Song: "Marquee Moon"
Album: Marquee Moon
Released: February 8, 1977 (reissued 2003)
Label: Elektra (reissued on 4 Men With Beards)
Alright, this is an old song, but I've played it so many times in my life after first hearing it because it's so fucking good. I heard again it this past weekend while hanging out at a friend's place and listening to records, and I essentially got to reremember why it's so great. The whole album is awesome, really, but this has always been the standout track to me. Go ahead, play it while you read along below.
[You gotta know it's special because it bypasses YouTube's standard 9:59 length restriction :-D ]

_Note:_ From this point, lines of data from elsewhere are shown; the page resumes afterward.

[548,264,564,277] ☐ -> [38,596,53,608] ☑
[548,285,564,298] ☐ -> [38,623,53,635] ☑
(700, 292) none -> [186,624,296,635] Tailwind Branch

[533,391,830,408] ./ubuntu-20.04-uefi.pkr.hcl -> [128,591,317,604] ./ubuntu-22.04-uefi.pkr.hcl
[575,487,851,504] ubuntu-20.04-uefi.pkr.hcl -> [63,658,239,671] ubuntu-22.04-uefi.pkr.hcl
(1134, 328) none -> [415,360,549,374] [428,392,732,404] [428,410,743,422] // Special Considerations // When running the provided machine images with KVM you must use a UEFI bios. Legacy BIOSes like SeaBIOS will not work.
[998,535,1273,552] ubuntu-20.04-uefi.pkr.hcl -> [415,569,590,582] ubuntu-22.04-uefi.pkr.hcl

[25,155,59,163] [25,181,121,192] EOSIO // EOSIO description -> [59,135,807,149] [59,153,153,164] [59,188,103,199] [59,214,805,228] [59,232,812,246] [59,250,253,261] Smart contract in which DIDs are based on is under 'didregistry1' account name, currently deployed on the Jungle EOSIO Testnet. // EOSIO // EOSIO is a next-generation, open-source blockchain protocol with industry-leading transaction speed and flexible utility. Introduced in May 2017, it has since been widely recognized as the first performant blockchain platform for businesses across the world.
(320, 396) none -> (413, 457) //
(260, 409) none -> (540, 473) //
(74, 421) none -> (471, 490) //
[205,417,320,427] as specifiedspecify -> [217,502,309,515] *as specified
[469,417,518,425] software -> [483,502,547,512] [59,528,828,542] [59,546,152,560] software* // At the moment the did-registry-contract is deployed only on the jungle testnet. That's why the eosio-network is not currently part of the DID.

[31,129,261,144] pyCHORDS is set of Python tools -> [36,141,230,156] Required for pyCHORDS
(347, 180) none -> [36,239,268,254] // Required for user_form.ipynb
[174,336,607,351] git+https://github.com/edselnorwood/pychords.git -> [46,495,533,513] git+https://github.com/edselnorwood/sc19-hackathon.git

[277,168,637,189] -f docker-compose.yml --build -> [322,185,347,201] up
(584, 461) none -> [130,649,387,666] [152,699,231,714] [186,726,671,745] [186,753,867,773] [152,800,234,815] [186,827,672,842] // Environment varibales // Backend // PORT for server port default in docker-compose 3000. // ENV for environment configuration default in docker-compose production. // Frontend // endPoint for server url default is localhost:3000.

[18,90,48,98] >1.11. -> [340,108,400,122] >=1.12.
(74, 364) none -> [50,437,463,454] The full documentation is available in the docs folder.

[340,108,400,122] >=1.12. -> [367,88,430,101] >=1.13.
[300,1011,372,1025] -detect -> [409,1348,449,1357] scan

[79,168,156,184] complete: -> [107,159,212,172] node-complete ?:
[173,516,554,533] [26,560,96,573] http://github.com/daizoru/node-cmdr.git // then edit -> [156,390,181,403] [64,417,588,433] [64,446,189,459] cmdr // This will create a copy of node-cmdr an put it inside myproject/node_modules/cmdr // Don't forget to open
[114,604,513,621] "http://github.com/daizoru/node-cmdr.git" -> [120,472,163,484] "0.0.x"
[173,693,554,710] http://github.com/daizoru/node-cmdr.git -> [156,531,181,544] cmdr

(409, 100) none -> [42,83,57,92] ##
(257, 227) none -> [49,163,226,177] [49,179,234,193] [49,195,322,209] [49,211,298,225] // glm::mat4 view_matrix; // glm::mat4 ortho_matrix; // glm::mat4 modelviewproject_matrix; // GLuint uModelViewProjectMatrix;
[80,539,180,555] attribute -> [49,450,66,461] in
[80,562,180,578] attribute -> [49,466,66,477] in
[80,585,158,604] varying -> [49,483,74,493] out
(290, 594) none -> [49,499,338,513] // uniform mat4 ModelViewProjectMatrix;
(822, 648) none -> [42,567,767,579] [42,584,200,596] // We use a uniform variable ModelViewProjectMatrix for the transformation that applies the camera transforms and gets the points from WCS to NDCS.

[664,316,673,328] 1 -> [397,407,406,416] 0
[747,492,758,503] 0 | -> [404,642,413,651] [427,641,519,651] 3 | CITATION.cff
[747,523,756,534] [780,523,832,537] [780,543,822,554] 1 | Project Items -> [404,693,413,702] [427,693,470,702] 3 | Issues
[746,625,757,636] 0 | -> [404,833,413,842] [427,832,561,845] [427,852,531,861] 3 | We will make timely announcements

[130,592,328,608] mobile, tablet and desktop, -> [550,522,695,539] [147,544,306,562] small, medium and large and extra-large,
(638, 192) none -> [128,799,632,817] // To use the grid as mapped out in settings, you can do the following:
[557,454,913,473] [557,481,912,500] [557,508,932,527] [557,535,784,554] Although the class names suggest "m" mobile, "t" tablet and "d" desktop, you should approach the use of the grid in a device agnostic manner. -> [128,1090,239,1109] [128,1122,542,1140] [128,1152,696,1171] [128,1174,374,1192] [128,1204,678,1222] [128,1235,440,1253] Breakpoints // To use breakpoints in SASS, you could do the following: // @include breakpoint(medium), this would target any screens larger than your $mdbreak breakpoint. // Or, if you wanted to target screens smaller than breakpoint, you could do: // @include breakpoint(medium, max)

This is by far the longest song on the album (it developed as an extended jam during their early live shows) but it also has the shortest lyrics, built around a strange night spent wandering around (presumably) NYC and encountering an after-dark thunderstorm, an ostensibly sane man hanging out by the subway/railroad tracks, and a Cadillac at the cemetery. The rest of its length is filled with punchy drum beats and waves of undulating bass lines, all forming a background on which Tom Verlaine paints the most wondrously uplifting, magically never-ending but finite, oh-so-close-to-punk-but-that's-debatable-and-has-been-for-years-and-who-really-cares-because-it's-so-fucking-beautiful guitar solo the world has ever seen. It starts out fairly simple, a playful up-and-down melody that meshes with the rest of the instrumentation so perfectly that you think that's just how it will go, but then it edges ever so slightly upward, pulling you with it. And then it goes a little higher, and a little higher, and .... Whenever I listen to it, I can feel my posture straighten and my neck stretch out and my head rise a little and I'll be darned if I don't think that I'm just about standing up straight and levitating a few inches off the ground but, no, I'm still here in my chair by the time the solo ends and the first verse rolls back around for a reprise.
The best music isn't just music, it's sound and an effect, and this is one of the more compelling instances of that I've ever experienced. When a friend of mine first shared this glorious album with me in college I listened to it on repeat for a few weeks. It was eye-opening. I'd played it fairly often over the years, too, and was delighted to stumble on a sweet used vinyl copy at Wicked Discs earlier this year. It's made a great addition to the record collection, although there's a minor skip in the first few minutes of this song after the first verse, and another one in the middle of the lengthy guitar solo I described. Boo. But I don't really care, it's just part of the experience now. (Also, apparently the original vinyl faded the song out at 9:58 due to length restrictions, but reissues, like mine, keep the full 10:40 length.) If you're ever at the Brillobox on a Wednesday night before Pub Quiz and hear this one on the jukebox downstairs, it was probably me. It's a hell of a bar tune, and it's just about the best bang for your buck you could find :-)
I'll leave you with this quote from Wikipedia that is simply stunning to me:
"The song "Marquee Moon" was done in one take; drummer Billy Ficca thought that they were rehearsing."